■ Task requirements
Copy the data that follows exactly. Include no pictures.

====== Data under study ======

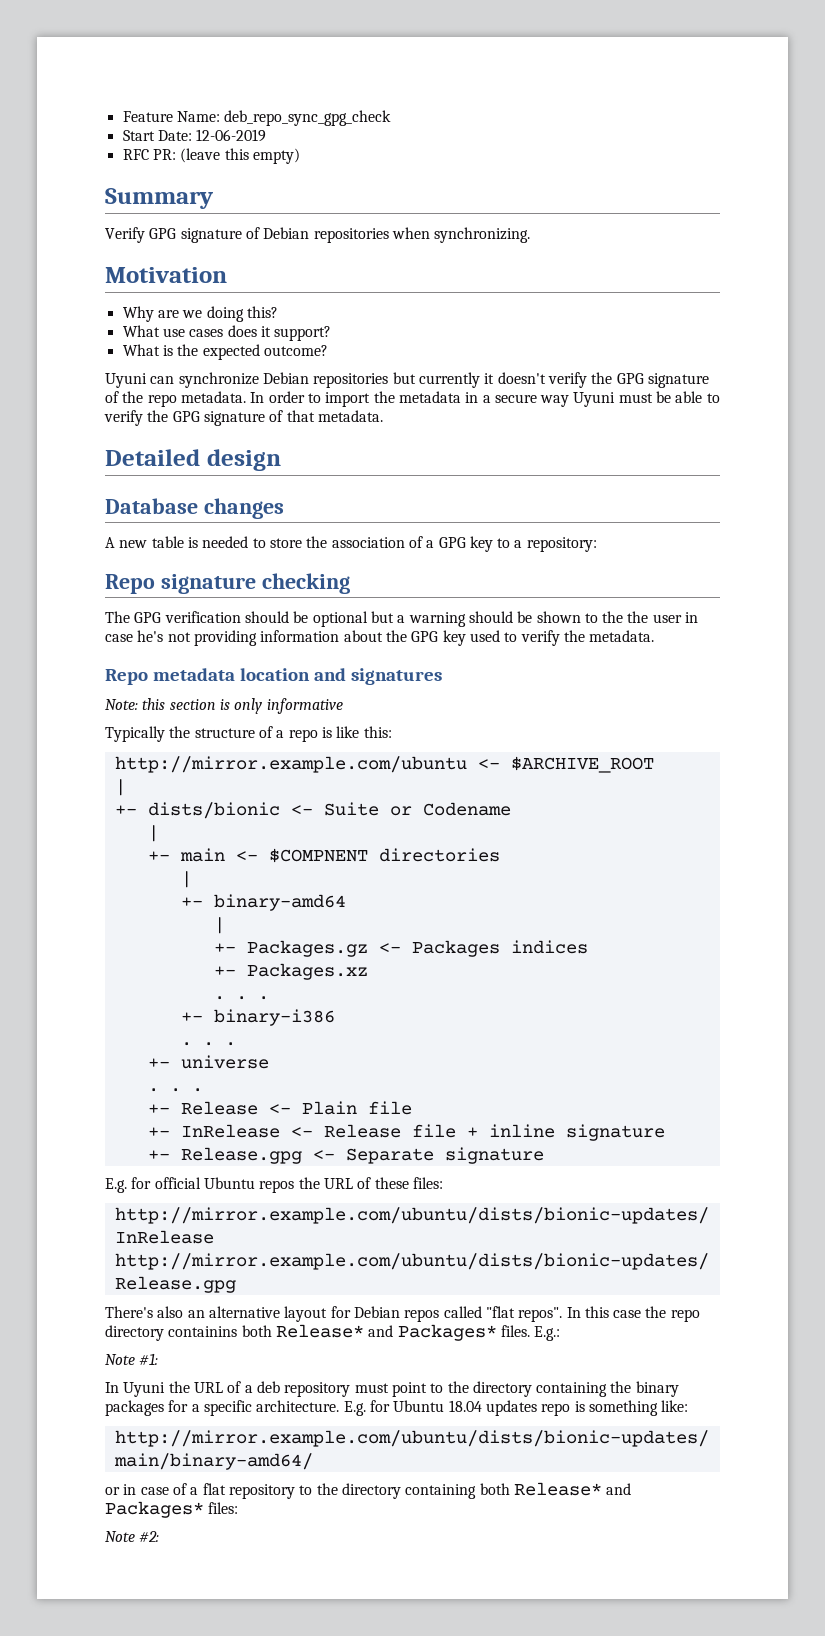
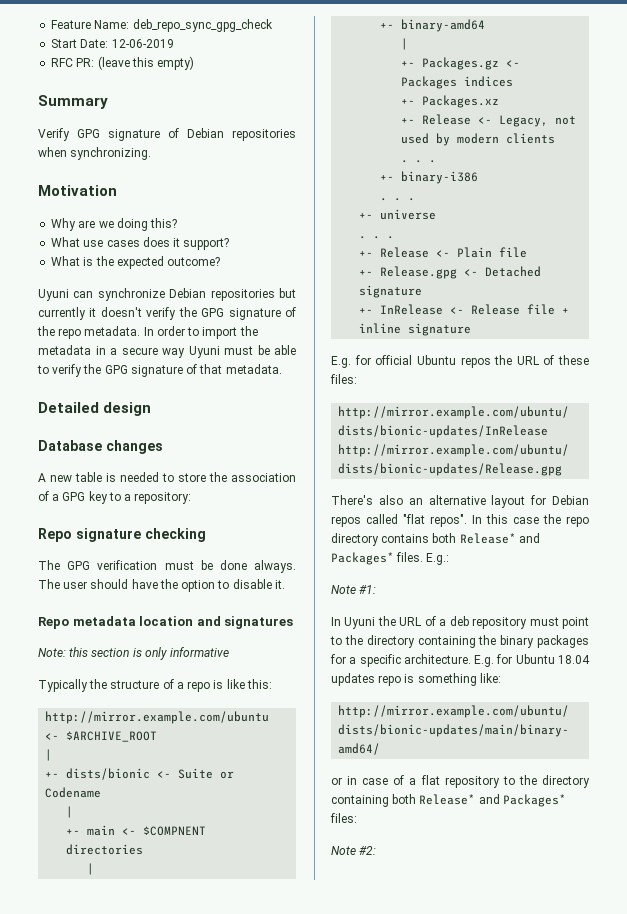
[244,611,699,627] [105,630,655,646] should be optional but a warning should be shown to the the user in case he's not providing information about the GPG key used to verify the metadata. -> [164,560,296,573] [38,579,285,592] must be done always. The user should have the option to disable it.
(368, 971) none -> [401,114,577,127] [401,133,556,146] // +- Release <- Legacy, not used by modern clients
(412, 1108) none -> [359,266,542,279] [359,285,423,298] // +- Release.gpg <- Detached signature
[147,1147,544,1164] // +- Release.gpg <- Separate signature -> (472, 329) none
[168,1326,238,1337] containins -> [381,534,430,543] contains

======

■ Written response
[244,611,699,627] [105,630,655,646] should be optional but a warning should be shown to the the user in case he's not providing information about the GPG key used to verify the metadata. -> [164,560,296,573] [38,579,285,592] must be done always. The user should have the option to disable it.
(368, 971) none -> [401,114,577,127] [401,133,556,146] // +- Release <- Legacy, not used by modern clients
(412, 1108) none -> [359,266,542,279] [359,285,423,298] // +- Release.gpg <- Detached signature
[147,1147,544,1164] // +- Release.gpg <- Separate signature -> (472, 329) none
[168,1326,238,1337] containins -> [381,534,430,543] contains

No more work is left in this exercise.